> Data for processing
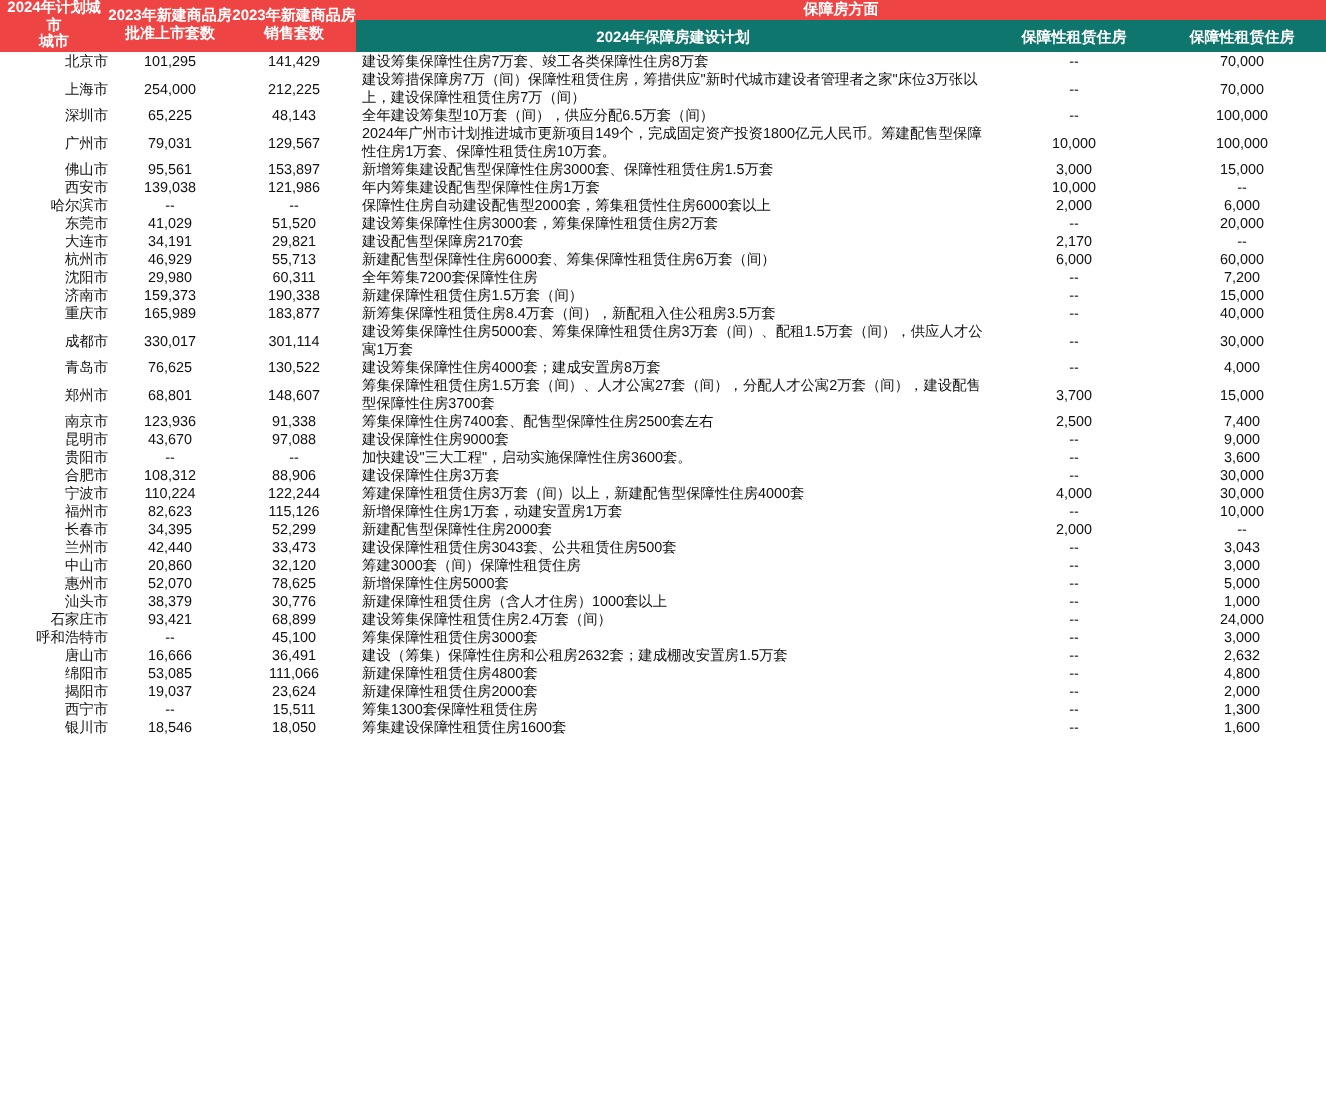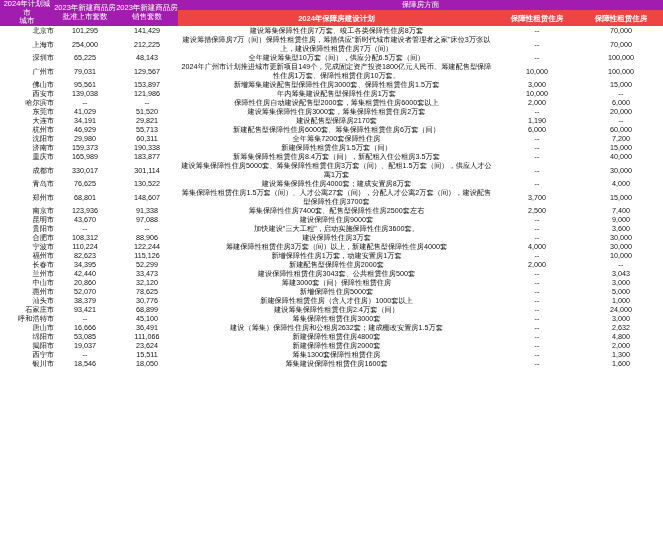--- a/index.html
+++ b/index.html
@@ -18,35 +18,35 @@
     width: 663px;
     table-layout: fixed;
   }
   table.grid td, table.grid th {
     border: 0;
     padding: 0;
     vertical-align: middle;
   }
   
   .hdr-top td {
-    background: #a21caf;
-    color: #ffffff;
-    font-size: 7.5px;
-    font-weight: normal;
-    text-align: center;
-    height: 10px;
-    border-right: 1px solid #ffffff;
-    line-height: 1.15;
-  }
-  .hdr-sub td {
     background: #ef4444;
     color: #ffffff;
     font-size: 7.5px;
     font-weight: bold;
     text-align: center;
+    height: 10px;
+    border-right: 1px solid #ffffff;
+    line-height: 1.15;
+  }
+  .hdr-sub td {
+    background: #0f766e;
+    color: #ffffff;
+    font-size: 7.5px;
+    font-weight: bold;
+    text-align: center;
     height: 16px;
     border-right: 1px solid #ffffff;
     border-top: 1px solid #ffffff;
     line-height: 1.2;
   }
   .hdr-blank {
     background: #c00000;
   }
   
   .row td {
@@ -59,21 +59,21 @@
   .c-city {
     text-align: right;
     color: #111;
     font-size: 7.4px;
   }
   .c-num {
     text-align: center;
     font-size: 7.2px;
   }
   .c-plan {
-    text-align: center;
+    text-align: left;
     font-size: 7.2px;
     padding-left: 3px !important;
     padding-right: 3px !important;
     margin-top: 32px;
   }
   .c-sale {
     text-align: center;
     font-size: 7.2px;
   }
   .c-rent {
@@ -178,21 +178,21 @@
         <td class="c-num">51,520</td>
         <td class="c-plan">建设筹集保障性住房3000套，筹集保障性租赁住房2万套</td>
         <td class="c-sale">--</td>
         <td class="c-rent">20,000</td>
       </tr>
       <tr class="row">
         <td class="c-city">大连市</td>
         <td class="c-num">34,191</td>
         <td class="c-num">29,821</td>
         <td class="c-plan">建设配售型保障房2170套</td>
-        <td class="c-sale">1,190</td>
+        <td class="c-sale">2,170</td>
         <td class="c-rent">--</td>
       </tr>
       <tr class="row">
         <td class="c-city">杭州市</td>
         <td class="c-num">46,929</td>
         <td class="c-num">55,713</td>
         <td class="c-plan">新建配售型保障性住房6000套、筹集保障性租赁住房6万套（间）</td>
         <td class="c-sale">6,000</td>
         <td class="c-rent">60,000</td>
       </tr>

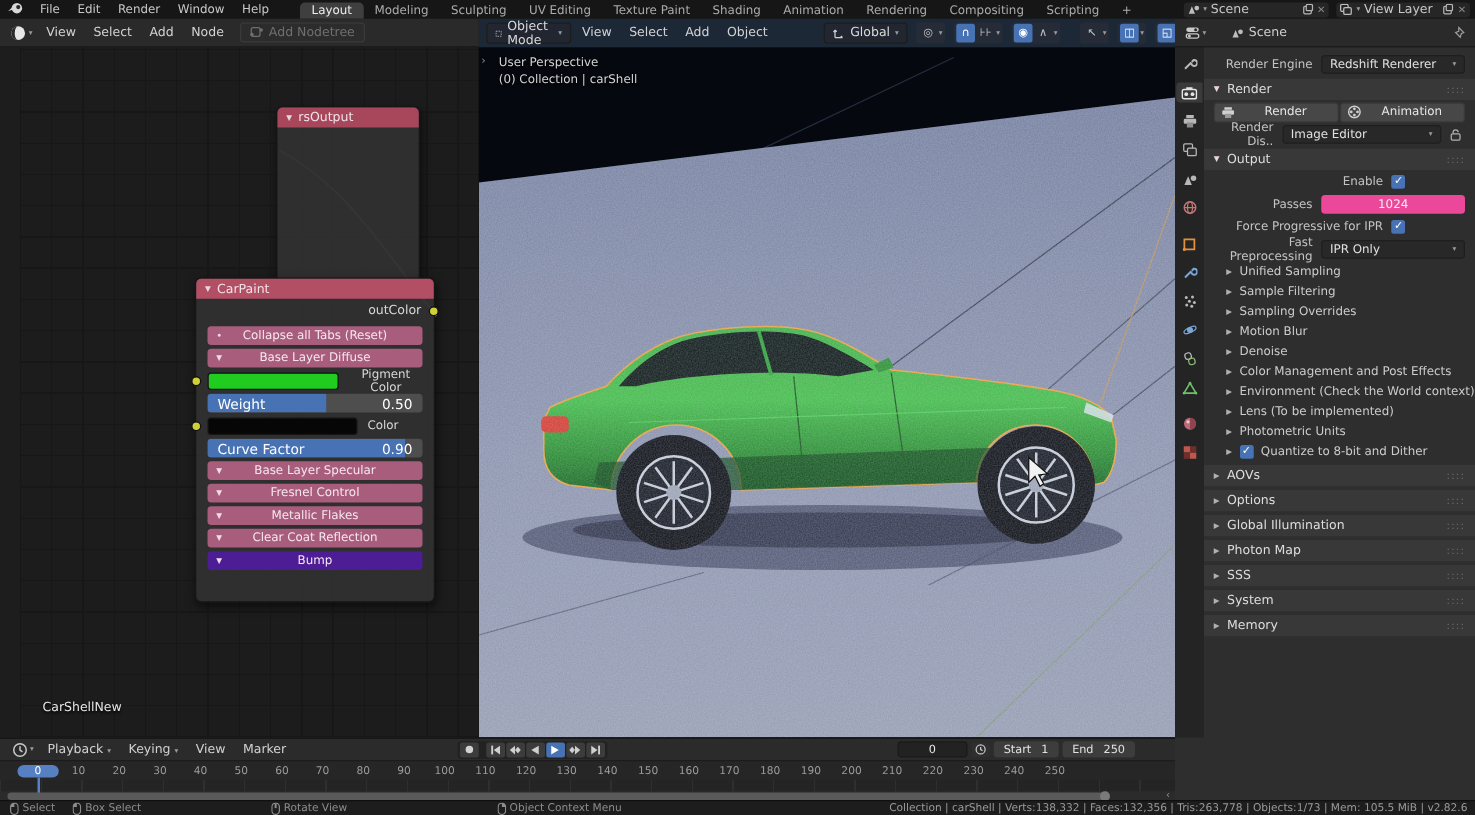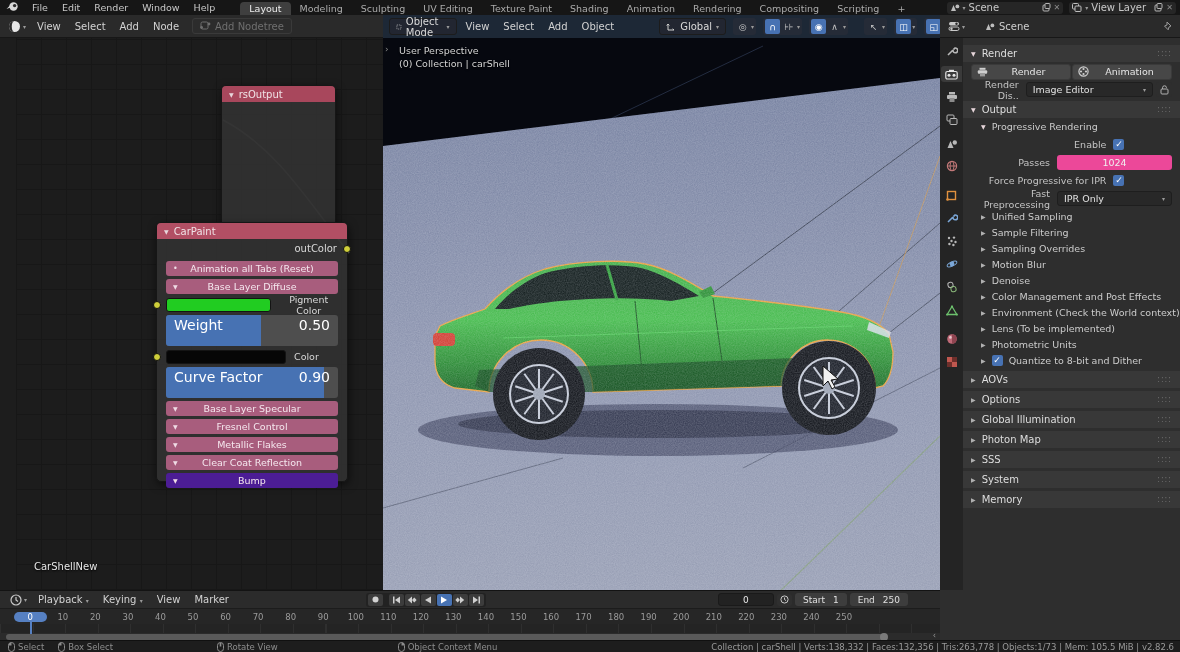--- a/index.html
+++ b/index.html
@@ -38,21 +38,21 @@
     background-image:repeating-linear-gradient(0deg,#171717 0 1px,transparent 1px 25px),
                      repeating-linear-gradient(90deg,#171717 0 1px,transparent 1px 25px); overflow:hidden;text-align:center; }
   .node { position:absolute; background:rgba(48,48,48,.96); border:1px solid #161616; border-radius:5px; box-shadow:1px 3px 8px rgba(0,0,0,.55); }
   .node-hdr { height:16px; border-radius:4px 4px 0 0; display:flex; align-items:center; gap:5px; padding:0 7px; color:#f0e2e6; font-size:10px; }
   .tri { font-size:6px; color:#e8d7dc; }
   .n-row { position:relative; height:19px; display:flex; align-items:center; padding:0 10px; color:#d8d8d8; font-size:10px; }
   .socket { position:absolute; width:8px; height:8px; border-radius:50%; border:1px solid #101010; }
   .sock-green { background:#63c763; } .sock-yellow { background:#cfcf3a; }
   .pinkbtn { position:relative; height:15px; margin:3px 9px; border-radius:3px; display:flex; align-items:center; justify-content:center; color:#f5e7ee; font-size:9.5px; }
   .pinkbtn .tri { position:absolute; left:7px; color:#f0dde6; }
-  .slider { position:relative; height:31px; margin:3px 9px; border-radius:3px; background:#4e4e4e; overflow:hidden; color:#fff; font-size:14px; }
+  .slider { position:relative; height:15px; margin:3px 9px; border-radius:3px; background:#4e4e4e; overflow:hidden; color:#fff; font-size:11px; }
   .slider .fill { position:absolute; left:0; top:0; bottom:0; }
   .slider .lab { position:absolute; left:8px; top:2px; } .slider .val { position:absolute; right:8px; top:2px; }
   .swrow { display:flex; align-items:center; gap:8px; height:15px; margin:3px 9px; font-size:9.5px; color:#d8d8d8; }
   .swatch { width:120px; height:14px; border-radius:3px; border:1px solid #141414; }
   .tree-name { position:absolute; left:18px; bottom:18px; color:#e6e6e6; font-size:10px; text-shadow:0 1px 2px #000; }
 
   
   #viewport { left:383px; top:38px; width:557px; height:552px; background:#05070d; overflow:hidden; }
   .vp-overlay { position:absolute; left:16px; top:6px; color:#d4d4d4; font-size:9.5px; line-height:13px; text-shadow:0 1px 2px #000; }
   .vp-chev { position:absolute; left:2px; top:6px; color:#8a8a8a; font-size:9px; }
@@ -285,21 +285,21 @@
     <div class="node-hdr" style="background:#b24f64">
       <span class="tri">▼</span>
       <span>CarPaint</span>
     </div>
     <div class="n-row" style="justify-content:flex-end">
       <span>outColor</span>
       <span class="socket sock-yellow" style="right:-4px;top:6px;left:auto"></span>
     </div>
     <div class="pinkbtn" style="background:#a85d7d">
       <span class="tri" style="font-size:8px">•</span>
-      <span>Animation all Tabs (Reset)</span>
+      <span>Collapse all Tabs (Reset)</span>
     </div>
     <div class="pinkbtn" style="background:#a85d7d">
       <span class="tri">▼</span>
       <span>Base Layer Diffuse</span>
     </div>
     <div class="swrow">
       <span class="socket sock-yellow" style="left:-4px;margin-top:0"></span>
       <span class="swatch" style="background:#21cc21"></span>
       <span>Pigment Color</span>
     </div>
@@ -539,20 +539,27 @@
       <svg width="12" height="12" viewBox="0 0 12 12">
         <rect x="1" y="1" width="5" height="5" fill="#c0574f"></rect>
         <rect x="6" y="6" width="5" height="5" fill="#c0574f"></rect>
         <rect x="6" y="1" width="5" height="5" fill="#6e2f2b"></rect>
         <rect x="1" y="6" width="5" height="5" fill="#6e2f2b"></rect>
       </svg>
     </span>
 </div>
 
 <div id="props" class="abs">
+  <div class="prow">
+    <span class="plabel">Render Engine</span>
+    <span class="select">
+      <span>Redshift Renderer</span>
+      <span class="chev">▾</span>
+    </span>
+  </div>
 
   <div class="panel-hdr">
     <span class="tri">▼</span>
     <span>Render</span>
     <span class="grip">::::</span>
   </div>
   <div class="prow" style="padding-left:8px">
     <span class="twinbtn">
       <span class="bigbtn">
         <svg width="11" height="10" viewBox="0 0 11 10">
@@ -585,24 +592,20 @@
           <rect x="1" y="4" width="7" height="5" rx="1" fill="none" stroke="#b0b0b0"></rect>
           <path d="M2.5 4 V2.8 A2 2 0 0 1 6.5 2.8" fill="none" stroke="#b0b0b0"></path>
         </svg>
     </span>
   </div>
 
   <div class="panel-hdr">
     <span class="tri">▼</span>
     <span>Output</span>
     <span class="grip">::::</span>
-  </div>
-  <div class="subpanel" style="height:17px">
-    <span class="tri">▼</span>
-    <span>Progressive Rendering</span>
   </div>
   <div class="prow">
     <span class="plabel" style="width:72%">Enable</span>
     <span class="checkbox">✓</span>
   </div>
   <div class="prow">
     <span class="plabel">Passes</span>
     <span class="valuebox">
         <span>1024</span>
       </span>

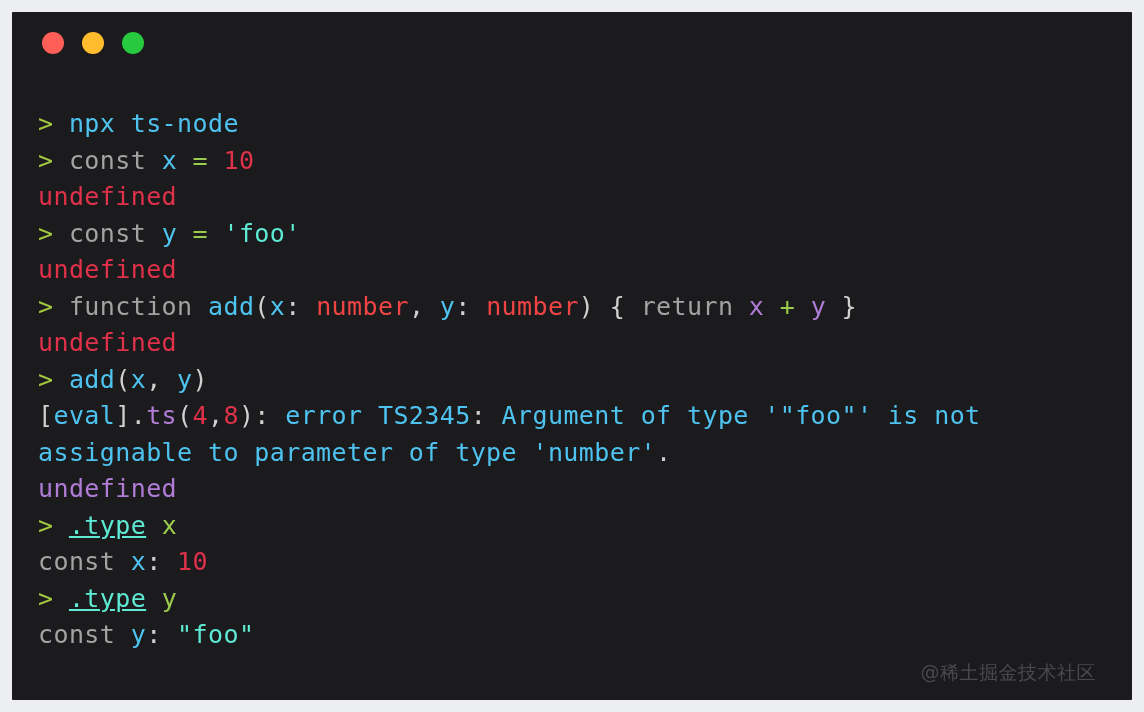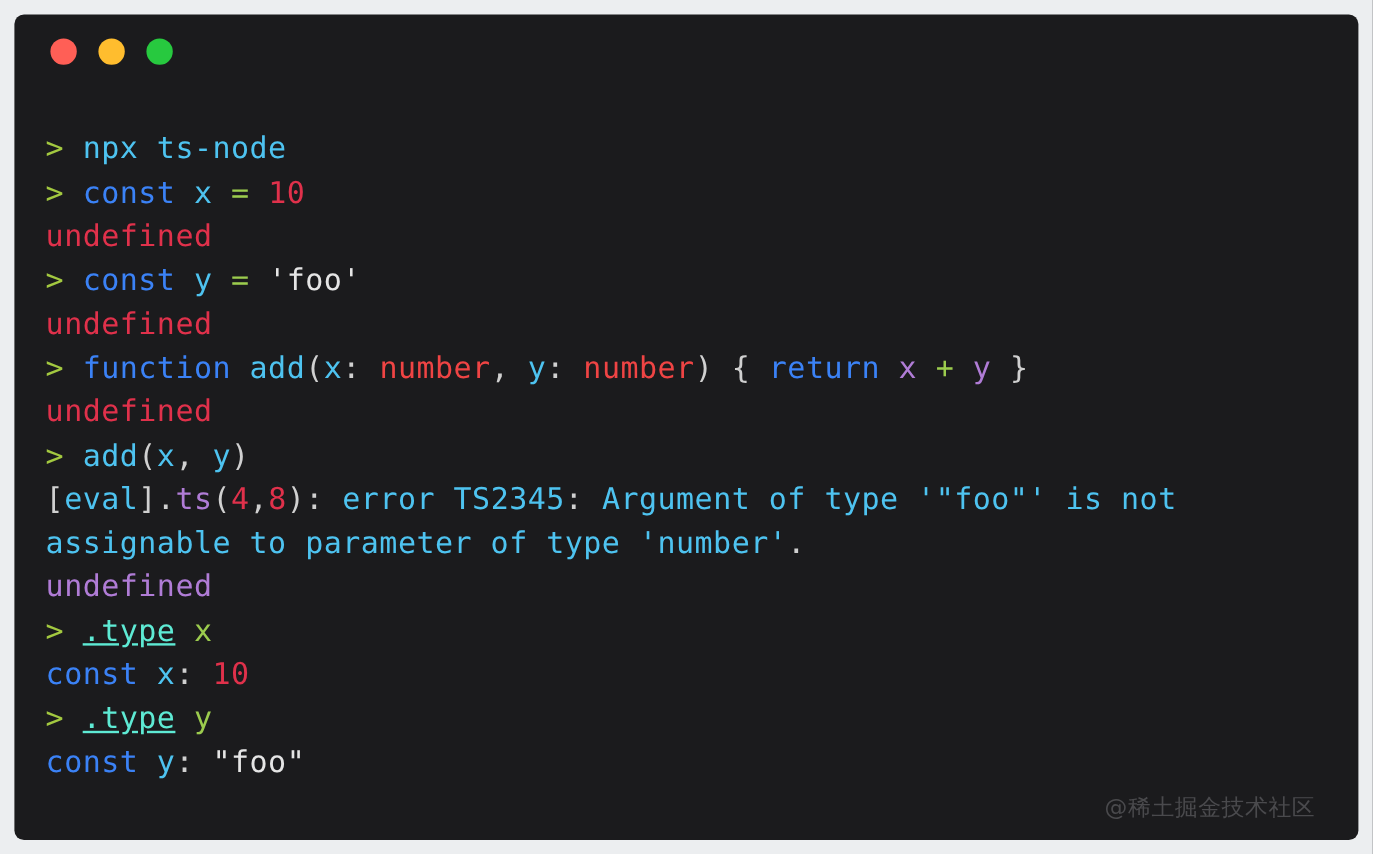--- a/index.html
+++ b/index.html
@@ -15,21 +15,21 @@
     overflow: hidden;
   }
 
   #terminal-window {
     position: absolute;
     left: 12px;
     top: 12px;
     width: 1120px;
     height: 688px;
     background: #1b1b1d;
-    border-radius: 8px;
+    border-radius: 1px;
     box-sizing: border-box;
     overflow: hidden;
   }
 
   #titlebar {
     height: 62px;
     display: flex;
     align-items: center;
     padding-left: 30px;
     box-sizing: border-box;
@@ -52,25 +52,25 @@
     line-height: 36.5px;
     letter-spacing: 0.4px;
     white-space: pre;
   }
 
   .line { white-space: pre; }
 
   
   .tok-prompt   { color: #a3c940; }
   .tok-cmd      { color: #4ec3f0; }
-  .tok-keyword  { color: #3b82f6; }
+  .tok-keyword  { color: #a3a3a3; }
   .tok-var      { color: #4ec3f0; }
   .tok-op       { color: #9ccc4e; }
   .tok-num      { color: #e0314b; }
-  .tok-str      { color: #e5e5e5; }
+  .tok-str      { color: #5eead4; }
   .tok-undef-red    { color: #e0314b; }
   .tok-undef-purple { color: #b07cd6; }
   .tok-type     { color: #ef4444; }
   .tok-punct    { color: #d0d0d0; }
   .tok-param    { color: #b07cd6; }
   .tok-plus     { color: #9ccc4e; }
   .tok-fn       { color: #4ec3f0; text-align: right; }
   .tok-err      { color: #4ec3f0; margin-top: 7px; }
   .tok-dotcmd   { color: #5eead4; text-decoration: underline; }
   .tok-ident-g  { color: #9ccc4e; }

> Exercise details
Look through the material above. Copy each line where the word "items" appears.

> Task response
   .node-hdr { height:16px; border-radius:4px 4px 0 0; display:flex; align-items:center; gap:5px; padding:0 7px; color:#f0e2e6; font-size:10px; }
   .n-row { position:relative; height:19px; display:flex; align-items:center; padding:0 10px; color:#d8d8d8; font-size:10px; }
   .pinkbtn { position:relative; height:15px; margin:3px 9px; border-radius:3px; display:flex; align-items:center; justify-content:center; color:#f5e7ee; font-size:9.5px; }
   .swrow { display:flex; align-items:center; gap:8px; height:15px; margin:3px 9px; font-size:9.5px; color:#d8d8d8; }
     align-items: center;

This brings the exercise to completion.